En fait, il semble que le casting du film ait eu lieu sur la base de la série satirique "Haretsoua" (The Strip), avec Tzachi Grad, Lior Ashkenazi, Menashe Noy, Dvir Benedek et Nati Kluger. Ajoutez Dabla Glickman pour le rôle idéal de sadique la plus douce que vous puissiez rencontrer, et vous avez une recette gagnante. Suffisent la scène où Glickman hésite entre ses victimes, ou le moment où Tzachi Grad doit répondre au deuxième appel de sa mère avant de casser le doigt de sa victime, pour comprendre à quel point ce film est exactement ce dont vous avez besoin pour réussir votre soirée d'Halloween.

Kalevet - Rage (2010)

Rage (2010)

Rage (2010)

S'il y a un sentiment que le méchant loup a été jeté sur le plateau de "The Strip", alors dans le cas de "Rage", les centres de casting étaient le plateau de "HaShir shelanou" (notre chanson) de "Exit" et « Ha’hanion shel habint’houmi » (le parking d'IDC). Presque tous sont jeunes, photogéniques et brillants, parmi eux figurent Ofer Schechter, Ania Bukstein, Ran Danker, Henry David et Efrat Boimwald.

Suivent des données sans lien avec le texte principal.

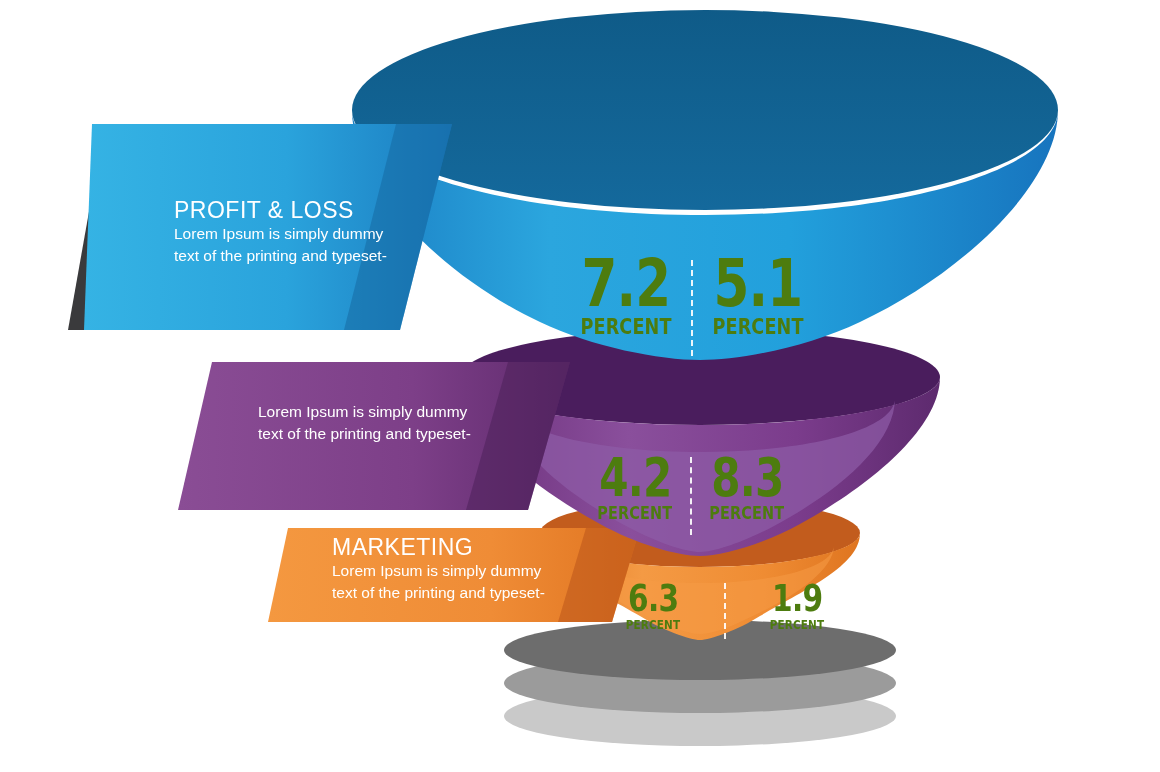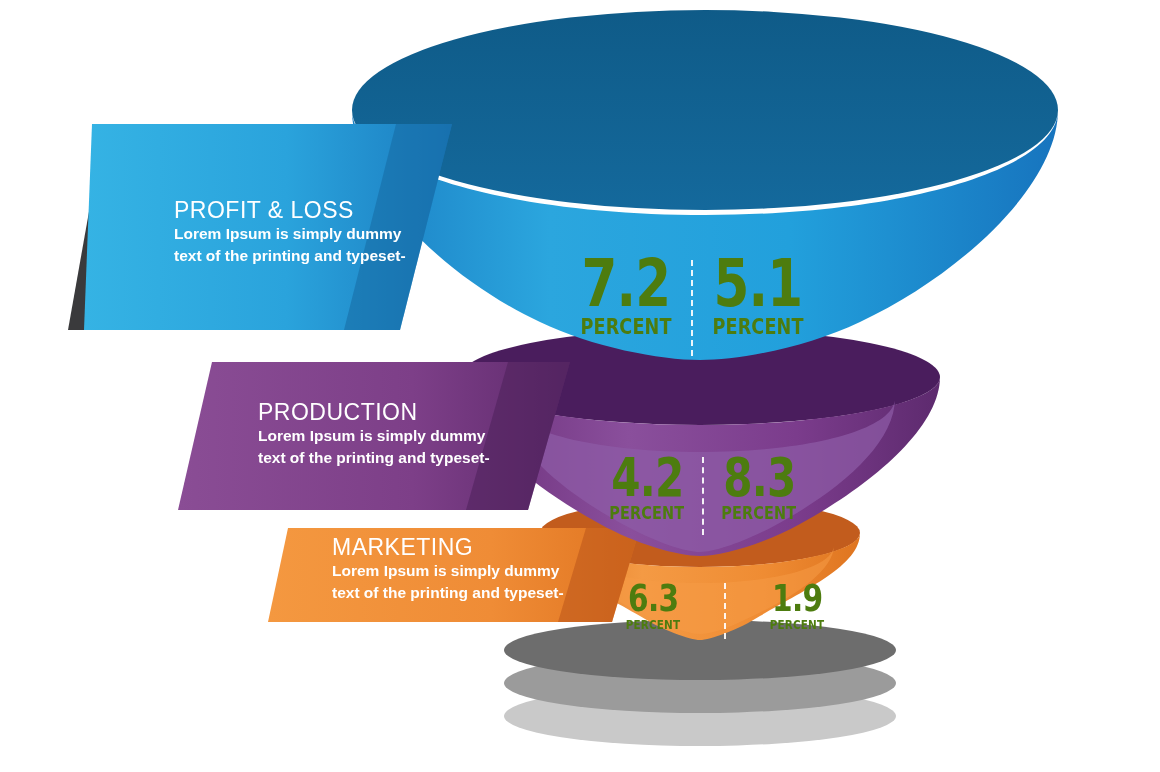--- a/index.html
+++ b/index.html
@@ -13,21 +13,21 @@
   #stage{position:absolute;inset:0;width:960px;height:772px;}
   svg.layer{position:absolute;left:0;top:0;width:1160px;height:772px;overflow:visible;}
 
   
   .banner-text{position:absolute;color:#ffffff;pointer-events:none;}
   .banner-title{
     font-size:23px;letter-spacing:.5px;font-weight:400;line-height:1.05;
     white-space:nowrap;
   }
   .banner-desc{
-    font-size:15.5px;line-height:1.28;font-weight:700;white-space:nowrap;margin-top:2px;
+    font-size:15.5px;line-height:1.28;font-weight:400;white-space:nowrap;margin-top:2px;
   }
   #txt-profit{left:174px;top:198px;}
   #txt-production{left:258px;top:400px;}
   #txt-marketing{left:332px;top:535px;}
 
   
   .pct-group{position:absolute;display:flex;align-items:flex-start;pointer-events:none;}
   .pct{
     display:flex;flex-direction:column;align-items:center;color:#4d7c0f;
     font-family:"DejaVu Sans",sans-serif;
@@ -45,21 +45,21 @@
   }
 
   
   #pct-blue{left:575px;top:256px;}
   #pct-blue .num{font-size:66px;}
   #pct-blue .lbl{font-size:22px;}
   #pct-blue .pct{width:102px;}
   #pct-blue .divider{height:96px;margin:4px 14px 0 14px;}
 
   
-  #pct-purple{left:592px;top:455px;margin-left:12px;}
+  #pct-purple{left:592px;top:455px;}
   #pct-purple .num{font-size:54px;}
   #pct-purple .lbl{font-size:18px;}
   #pct-purple .pct{width:86px;}
   #pct-purple .divider{height:78px;margin:2px 12px 0 12px;}
 
   
   #pct-orange{left:622px;top:582px;gap:32px;}
   #pct-orange .num{font-size:38px;}
   #pct-orange .lbl{font-size:13px;}
   #pct-orange .pct{width:62px;}
@@ -238,21 +238,20 @@
     </g>
   </svg>
 
   <div class="banner-text" id="txt-profit">
     <div class="banner-title">PROFIT &amp; LOSS</div>
     <div class="banner-desc">Lorem Ipsum is simply dummy</div>
     <div class="banner-desc">text of the printing and typeset-</div>
   </div>
 
   <div class="banner-text" id="txt-production">
-    <div class="banner-title">PRODUCTION</div>
     <div class="banner-desc">Lorem Ipsum is simply dummy</div>
     <div class="banner-desc">text of the printing and typeset-</div>
   </div>
 
   <div class="banner-text" id="txt-marketing">
     <div class="banner-title">MARKETING</div>
     <div class="banner-desc">Lorem Ipsum is simply dummy</div>
     <div class="banner-desc">text of the printing and typeset-</div>
   </div>
 

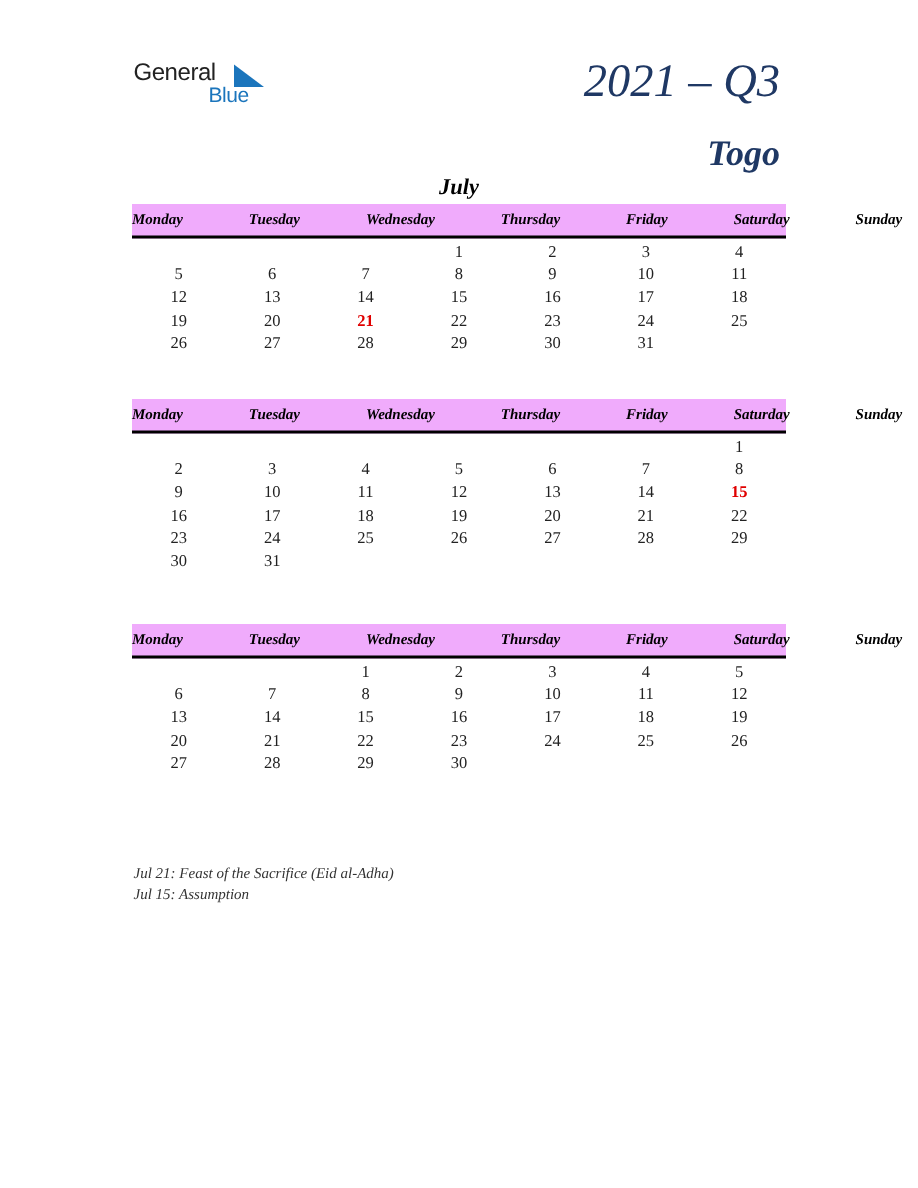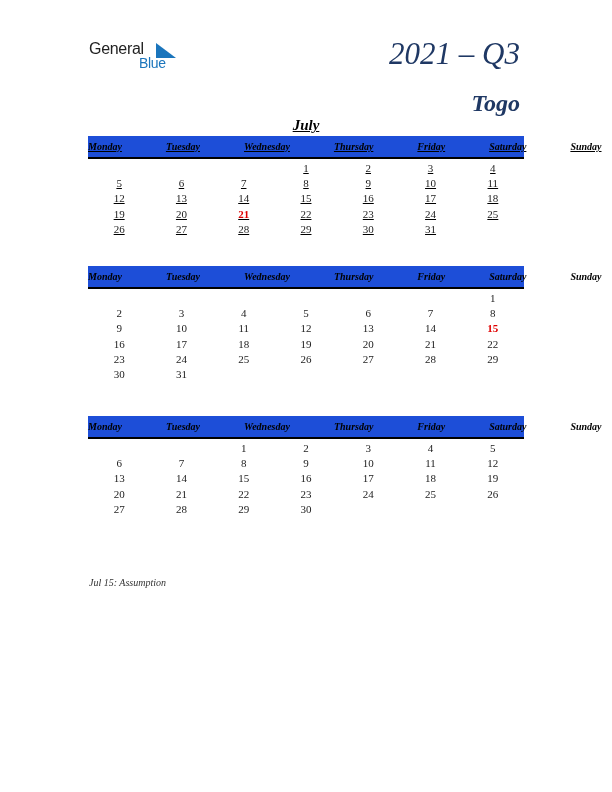--- a/index.html
+++ b/index.html
@@ -5,41 +5,41 @@
   html, body { margin:0; padding:0; background:#ffffff; }
   body { width:612px; height:792px; position:relative; overflow:hidden; font-family:"DejaVu Serif", serif; }
   .logo { position:absolute; left:89px; top:40px; width:100px; height:36px; }
   .logo-general { position:absolute; left:0; top:0; font-family:"Liberation Sans", sans-serif; font-size:16px; color:#222; letter-spacing:-0.3px; }
   .logo-blue { position:absolute; left:50px; top:15px; font-family:"Liberation Sans", sans-serif; font-size:14px; color:#1b75bc; letter-spacing:-0.3px; }
   .logo-tri { position:absolute; left:67px; top:3px; width:0; height:0; border-bottom:15px solid #1b75bc; border-left:0 solid transparent; border-right:20px solid transparent; }
   .title { position:absolute; right:92px; top:36px; font-family:"Liberation Serif", serif; font-style:italic; font-size:31px; color:#1f3864; white-space:nowrap;margin-left:13px; }
   .country { position:absolute; right:92px; top:90px; font-family:"Liberation Serif", serif; font-style:italic; font-weight:bold; font-size:24px; color:#1f3864; }
   .month { position:absolute; left:88px; width:436px; }
   .month-name { text-align:center; font-family:"Liberation Serif", serif; font-style:italic; font-weight:bold; font-size:15px; color:#000; height:20px; line-height:18px; }
-  .hdr { display:flex; background:#1d4ed8; height:21px; border-bottom:2px solid #000;gap:44px; }
+  .hdr { display:flex; background:#f0abfc; height:21px; border-bottom:2px solid #000;gap:44px; }
   .hdr div { flex:1; text-align:center; font-family:"Liberation Serif", serif; font-style:italic; font-weight:bold; font-size:10px; line-height:22px; color:#000; }
   .rows { padding-top:2px; }
   .row { display:flex; height:15.2px; }
   .row div { flex:1; text-align:center; font-family:"Liberation Serif", serif; font-size:11px; line-height:15px; color:#222; }
   .row div.hol { color:#e00000; font-weight:bold; }
   .notes { position:absolute; left:89px; top:576px; font-family:"Liberation Serif", serif; font-style:italic; font-size:10px; color:#333; line-height:13.5px; }
 </style>
 </head>
 <body>
 
 <div class="logo">
   <span class="logo-general">General</span>
   <span class="logo-tri"></span>
   <span class="logo-blue">Blue</span>
 </div>
 
 <div class="title">2021 – Q3</div>
 <div class="country">Togo</div>
 
-<div class="month" id="m0" style="top:116px;text-decoration:underline;">
+<div class="month" id="m0" style="top:116px;">
   <div class="month-name">July</div>
   <div class="hdr">
       <div>Monday</div>
       <div>Tuesday</div>
       <div>Wednesday</div>
       <div>Thursday</div>
       <div>Friday</div>
       <div>Saturday</div>
       <div>Sunday</div>
     </div>
@@ -213,14 +213,15 @@
         <div>29</div>
         <div>30</div>
         <div></div>
         <div></div>
         <div></div>
       </div>
     </div>
 </div>
 
 <div class="notes">
+  <div>Jul 21: Feast of the Sacrifice (Eid al-Adha)</div>
   <div>Jul 15: Assumption</div>
 </div>
 
 </body></html>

Comme dans le film cruel et hautement recommandé du réalisateur autrichien "Fun Games", nous parlons ici aussi de beaux adolescents en vêtements blancs de tennis errant dans la forêt avec des intentions déroutantes, mais les cinéastes ont sagement choisi d'introduire une dimension consciente qui ridiculise un peu le genre, Et ce qui commence comme un film de slasher classique devient vite beaucoup plus compliqué. Bien qu’il ne s’agisse pas d’un chef-d’œuvre, il fait complètement l'affaire.

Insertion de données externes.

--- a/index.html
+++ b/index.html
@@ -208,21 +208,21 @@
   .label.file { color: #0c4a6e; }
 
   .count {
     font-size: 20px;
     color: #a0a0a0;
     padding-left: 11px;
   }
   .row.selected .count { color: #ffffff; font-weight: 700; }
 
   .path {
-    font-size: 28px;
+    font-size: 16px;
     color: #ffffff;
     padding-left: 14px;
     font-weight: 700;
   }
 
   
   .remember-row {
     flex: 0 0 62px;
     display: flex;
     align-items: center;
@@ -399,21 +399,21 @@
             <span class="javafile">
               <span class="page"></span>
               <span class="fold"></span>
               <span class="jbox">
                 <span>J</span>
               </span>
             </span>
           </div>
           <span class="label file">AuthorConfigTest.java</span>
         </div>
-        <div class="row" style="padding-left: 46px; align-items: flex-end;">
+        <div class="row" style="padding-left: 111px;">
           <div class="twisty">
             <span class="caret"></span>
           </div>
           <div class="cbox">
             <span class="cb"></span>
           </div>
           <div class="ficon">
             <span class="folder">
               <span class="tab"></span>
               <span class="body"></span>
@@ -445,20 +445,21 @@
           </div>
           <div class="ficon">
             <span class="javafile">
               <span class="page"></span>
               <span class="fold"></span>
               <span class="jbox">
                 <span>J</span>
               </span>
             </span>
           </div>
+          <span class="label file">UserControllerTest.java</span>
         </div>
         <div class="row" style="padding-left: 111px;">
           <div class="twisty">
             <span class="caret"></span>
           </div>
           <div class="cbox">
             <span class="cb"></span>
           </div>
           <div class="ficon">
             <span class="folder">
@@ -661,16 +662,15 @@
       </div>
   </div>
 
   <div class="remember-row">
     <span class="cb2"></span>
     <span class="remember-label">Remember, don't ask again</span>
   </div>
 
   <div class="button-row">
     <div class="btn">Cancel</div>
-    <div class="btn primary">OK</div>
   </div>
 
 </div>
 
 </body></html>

Hamalakh haya satan - L'ange était un diable (1976)

Comme un paquet de Doritos ou des cacahuètes Sababa saveur chili, certaines choses sont si mauvaises qu'elles en deviennent bonnes. C'est exactement le cas du film d'avant-garde dans le genre d'horreur sioniste "L'Ange était un diable", souvent décrit comme le pire film de l'industrie cinématographique israélienne.

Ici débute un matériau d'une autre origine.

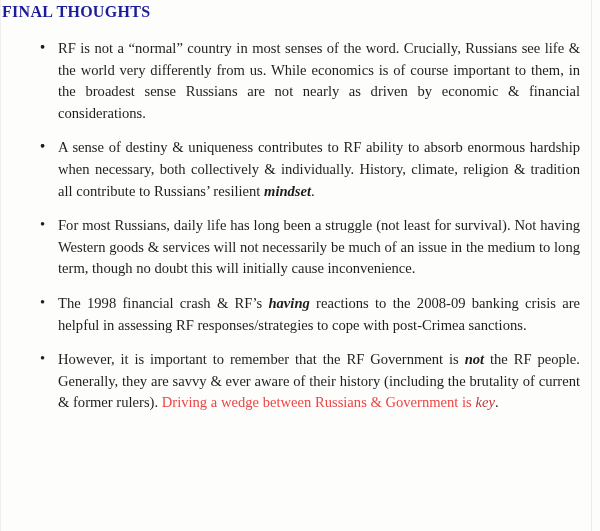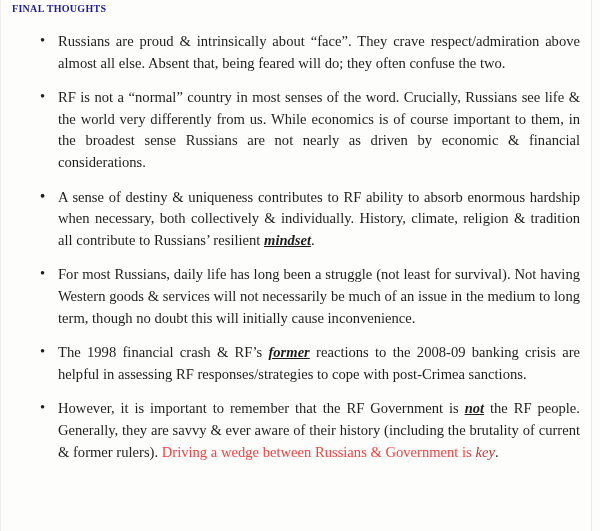--- a/index.html
+++ b/index.html
@@ -19,22 +19,22 @@
     border-left: 1px solid #f0efee;
   }
   .page::after {
     content: "";
     position: absolute;
     top: 0; right: 8px;
     width: 1px; height: 100%;
     background: #ecebea;
   }
   .doc-title {
-    margin-left: 11px;
-    font-size: 10px;
+    margin-left: 1px;
+    font-size: 16px;
     font-weight: bold;
     letter-spacing: 0.3px;
     color: #1c1c99;
   }
   .bullet-list {
     list-style: none;
     margin: 17px 20px 0 37px;
   }
   .bullet-item {
     position: relative;
@@ -46,31 +46,31 @@
     color: #1e1e1e;
   }
   .bullet-item:last-child { margin-bottom: 0; }
   .bullet-marker {
     position: absolute;
     left: 2px;
     top: -1px;
     color: #1e1e1e;
   }
   .seg-normal { }
-  .seg-bold-italic { font-weight: bold; font-style: italic; text-decoration: underline; }
+  .seg-bold-italic { font-weight: bold; font-style: italic; }
   .seg-red { color: #ef4444; }
   .seg-red-bold-italic { color: #bd3737; font-weight: normal; font-style: italic; }
 </style>
 </head>
 <body>
 
 <div class="page">
   <h1 class="doc-title">FINAL THOUGHTS</h1>
   <ul class="bullet-list">
-      <li class="bullet-item"><span class="bullet-marker">•</span><span class="seg-normal">Russians are proud &amp; intrinsically about “face”. They crave respect/admiration above almost all else. Absent that, being feared will do; they often confuse the two.</span></li>
+      <li class="bullet-item"><span class="bullet-marker">•</span></li>
       <li class="bullet-item"><span class="bullet-marker">•</span><span class="seg-normal">RF is not a “normal” country in most senses of the word. Crucially, Russians see life &amp; the world very differently from us. While economics is of course important to them, in the broadest sense Russians are not nearly as driven by economic &amp; financial considerations.</span></li>
       <li class="bullet-item"><span class="bullet-marker">•</span></li>
       <li class="bullet-item"><span class="bullet-marker">•</span><span class="seg-normal">A sense of destiny &amp; uniqueness contributes to RF ability to absorb enormous hardship when necessary, both collectively &amp; individually. History, climate, religion &amp; tradition all contribute to Russians’ resilient </span><span class="seg-bold-italic">mindset</span><span class="seg-normal">.</span></li>
       <li class="bullet-item"><span class="bullet-marker">•</span><span class="seg-normal">For most Russians, daily life has long been a struggle (not least for survival). Not having Western goods &amp; services will not necessarily be much of an issue in the medium to long term, though no doubt this will initially cause inconvenience.</span></li>
-      <li class="bullet-item"><span class="bullet-marker">•</span><span class="seg-normal">The 1998 financial crash &amp; RF’s </span><span class="seg-bold-italic">former</span><span class="seg-normal"> reactions to the 2008-09 banking crisis are helpful in assessing RF responses/strategies to cope with post-Crimea sanctions.</span></li>
+      <li class="bullet-item"><span class="bullet-marker">•</span><span class="seg-normal">The 1998 financial crash &amp; RF’s </span><span class="seg-bold-italic">having</span><span class="seg-normal"> reactions to the 2008-09 banking crisis are helpful in assessing RF responses/strategies to cope with post-Crimea sanctions.</span></li>
       <li class="bullet-item"><span class="bullet-marker">•</span><span class="seg-normal">However, it is important to remember that the RF Government is </span><span class="seg-bold-italic">not</span><span class="seg-normal"> the RF people. Generally, they are savvy &amp; ever aware of their history (including the brutality of current &amp; former rulers). </span><span class="seg-red">Driving a wedge between Russians &amp; Government is </span><span class="seg-red-bold-italic">key</span><span class="seg-normal">.</span></li>
     </ul>
 </div>
 
 </body></html>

À première vue, les héroïnes de l'histoire sont deux étudiantes qui tentent d'échapper à un tueur en série, mais le héros est ailleurs. C’est l’horreur véritable, et je ne connais vraiment aucun éditeur de vidéo qui ne se réveille pas sans sueurs froides et sans hurler en pensant aux mauvais raccords du film.

Mais quand il s’agit d’une projection spéciale entre amis, c’est la promesse d’une soirée agréable et divertissante. De plus, en guise d’expérience complémentaire, nous vous recommandons vivement de visionner le documentaire "Lean neelam Moshe Gas ? " (Où est passé Moshe Gas?)

Bassar Totakhim – Chair à canon (2012)

"Bassar Totakhim" est le premier film de zombie sioniste et, de manière appropriée, il existe un point commun entre les zombies et les cinéastes, car ils aiment tous deux se "manger la tête". Le film creuse à plusieurs reprises et sans douceur sur le pathos de la nationalité israélienne et du melting pot, lorsque l'équipe de combattants se rendant au Liban pour combattre les zombies est composée d'un Sabra à la mâchoire forte, d'un résident d’une localité juive, d'un immigrant russe et d'un immigrant éthiopien, mélange de Hamsaba (un groupe d'enfants secret, qui apparaît dans les œuvres de Yigal Mossinson) et de morts-vivants.

Malgré cela, ce film a reçu la mention du film d'horreur le plus israélien qui soit, un film qui se situe exactement dans ce qui nous fait plus peur que les monstres, la prochaine série de combats. Il est important de noter que même si tout est très israélien, les zombies du film ont l’air d’avoir été achetés sur Ali Express.

‘Hatoulim al sirat pedalim – Chats sur un pédalo (2012)

Chats sur un pédalo (2012)

Chats sur un pédalo (2012)

Le film "Chats sur un pédalo" est un film d'horreur comme la série American Pie est un drame de stress psychologique. C’est un film qui est une parodie de films d’horreur - ce n’est pas nécessairement une mauvaise chose, mais ces chats surfent parfois vers le genre de parodie de films parodiques de films d’horreur, et vers des performances répétées de Haya Halperin dans "fitness hour" ou vers un mystère complexe entre les personnages comme Dana Frieder qui demande à plusieurs reprises à Michael Moshonov s'il a pété. Bref, vous n’aurez pas à dormir avec une lumière allumée, transi de peur, après avoir vu ce film. C'est quand même une jolie production, surtout si vous avez l’âge de ceux qui sont moins préoccupés par les tueurs en série que par la question de savoir à quel âge ils perdront leur virginité.